Not to worry you too much, but that guy over in the corner of your local coffee shop could be one of them. He could be using the free Wireshark tool to capture every bit of information flowing from your laptop to the public WiFi network you're both using! Did you log into your email account just now? Your password is floating somewhere out there as you read this ...
This is not an ideal state of affairs! Having that data encrypted is a good first step in protecting yourself.
But what does it all mean in practice?
Why To Deal With It
As business owners with a website, we'd all like the Web to be a safer place to carry out our business, right? Using SSL will
Technicalities aside, there's one aspect of this that has a more direct effect on our visitors: their negative perception. It's pretty simple: a visitor seeing a "Not Secure" warning will find it hard to trust you and your business.
We can debate the merits of Google having so much power that they can force something like this on us. At the end of the day it's really your site visitors that matter ...
How to deal with it
You have two options here. You can ignore it. Yes, that is an option. Not everyone uses Google's Chrome browser ...
Chrome accounts for around 51% of all broswers. (Source: averaged reports from Statcounter, NetMarketShare and Wikimedia)
So, that means half of internet users use a different browser like Safari, IE, Firefox, UC etc
If you don't care about the 50% of your visitors who use Chrome then feel free to keep using insecure connections to your website! You can skip the rest of this article.
Now, for the majority of smart business owners, of whom I hope you are one, should not ignore this. The only viable option for you is to install an SSL certificate on your website.
This used to be a technical job but nowadays most hosting companies make it a simple process. Often after taking payment from you, of course. A few clicks and you can have the SSL installed.
The Good News
But, there's even better news. The non-profit organisation Let's Encrypt offer free SSL certs to everyone!
More and more trustworthy hosting providers, such as Siteground, are offering these free SSL certs to customers. If you have that option then act now and follow their installation instructions. Check for your hosting company in this list.
If you don't have a free option, it is possible but time-consuming to do it yourself.
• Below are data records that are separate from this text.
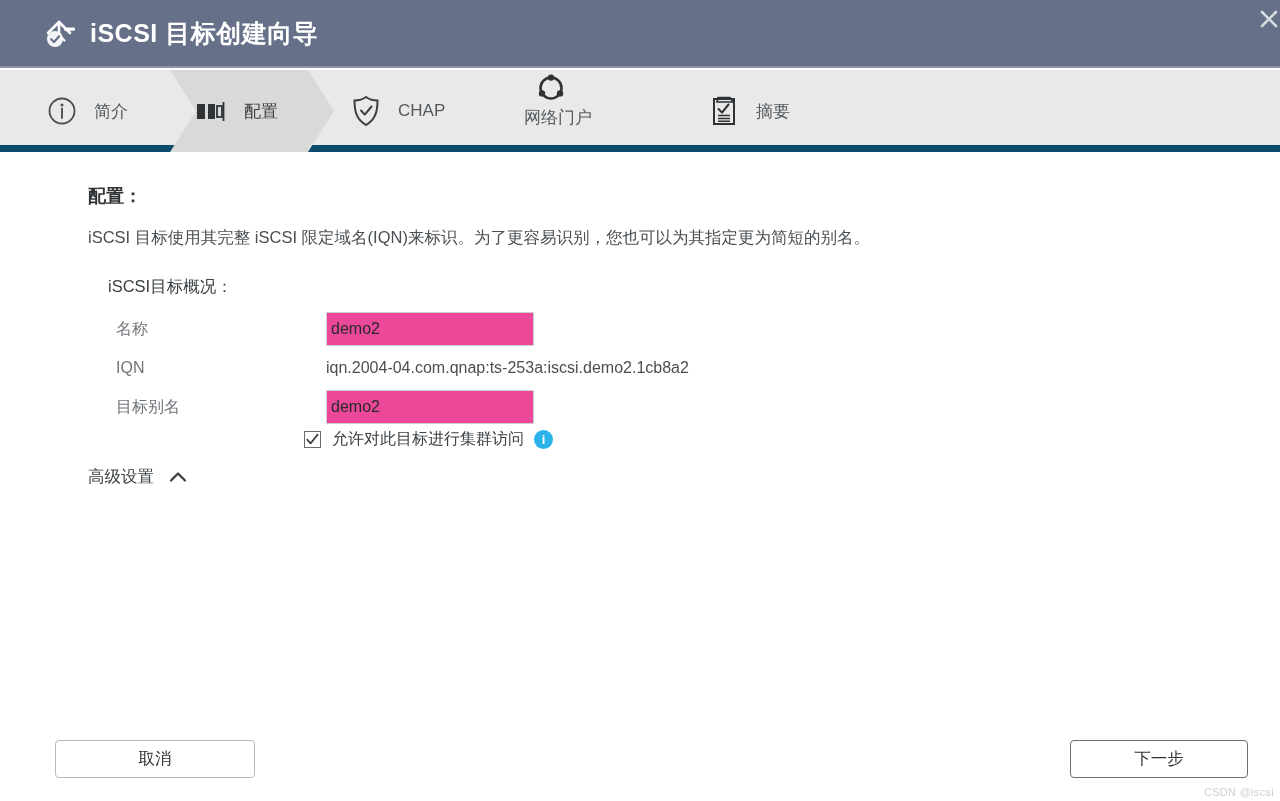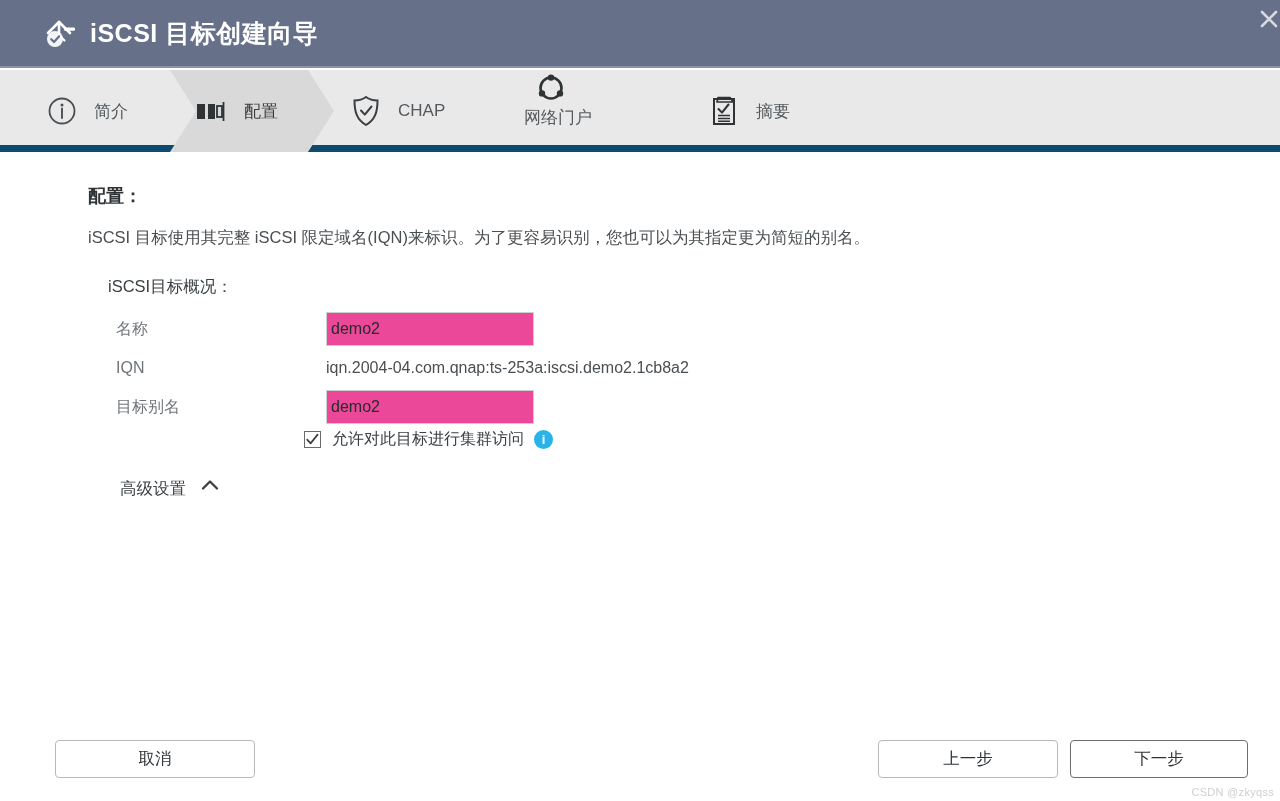"高级设置" .advanced { align-items: flex-start -> center; margin-left: 32px -> none; top: 326px -> 314px }
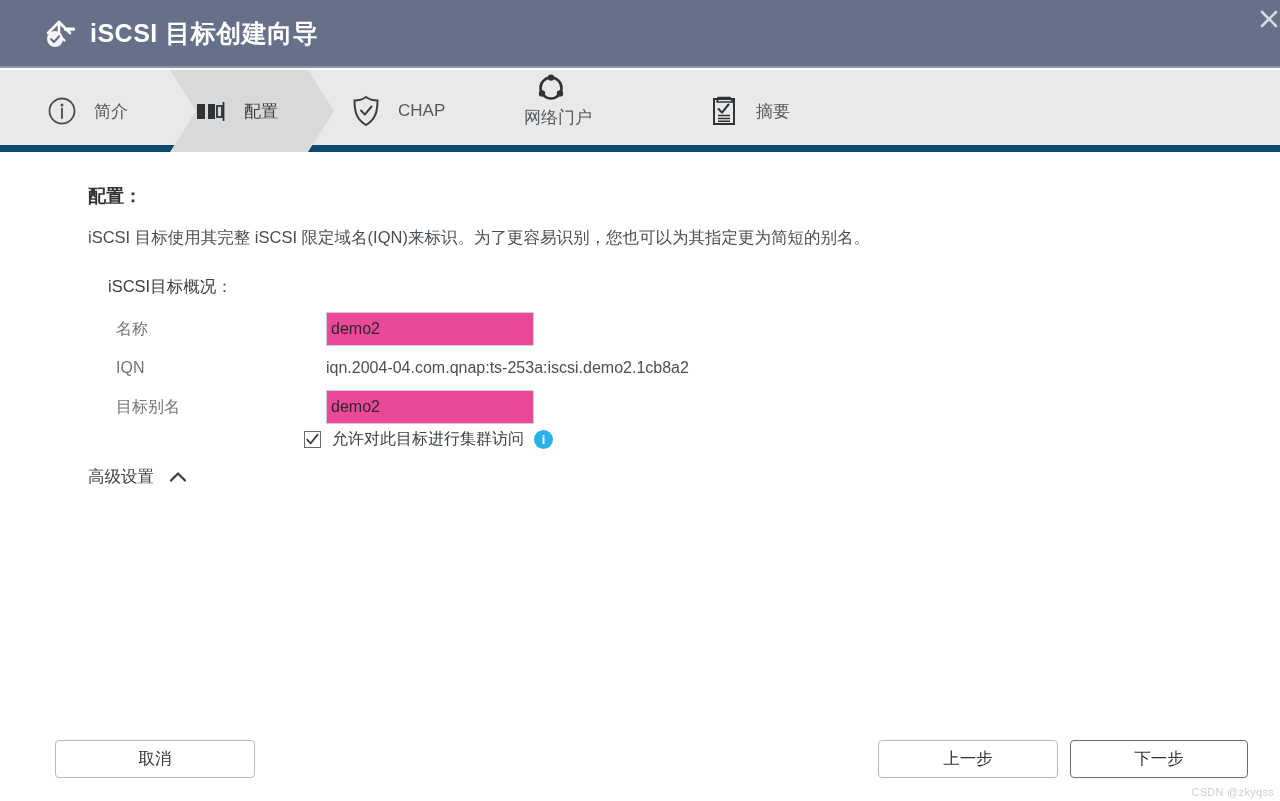"上一步" button.btn { html: <button>上一步</button> -> none }
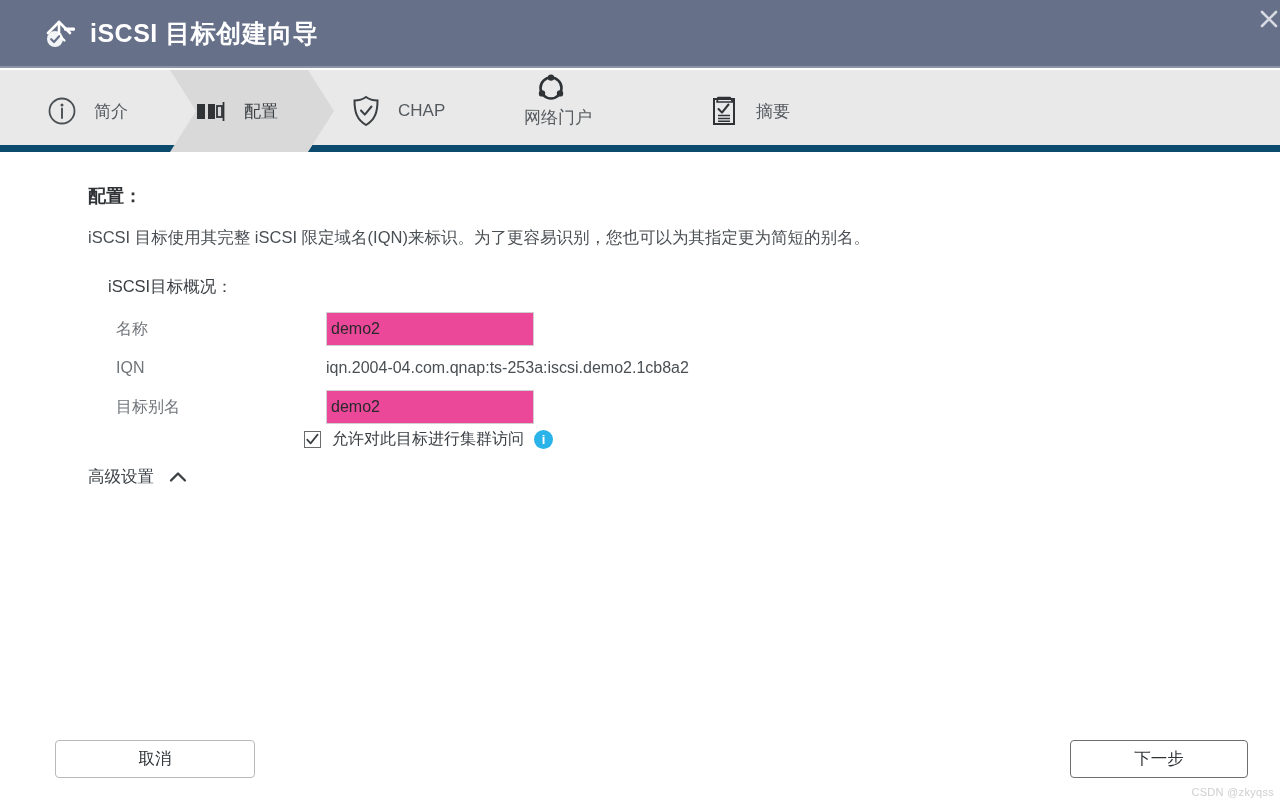"CSDN @zkyqss" span.watermark { text: @zkyqss -> @iscsi }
To go that route here's a link to the Let's Encrypt documentation.
This is the plainly-stated recommendation from Let's Encrypt:
For most people it is better to request Let’s Encrypt support from your hosting provider, or switch providers if they do not plan to implement it.
Put it on your to do list for this week:
Of course, you can continue to use HTTP and thereby advertise your lack of trustworthiness to your website visitors.
As always, it's your choice!
Do you agree with Google's policy? Let me know what you think in the comments below.
Update September 12th 2017:
Sucuri just yesterday released a new complete guide to implementing SSL on your site. If you want to understand it all and do it yourself, their guide has everything you need. A warning though: it does get technical.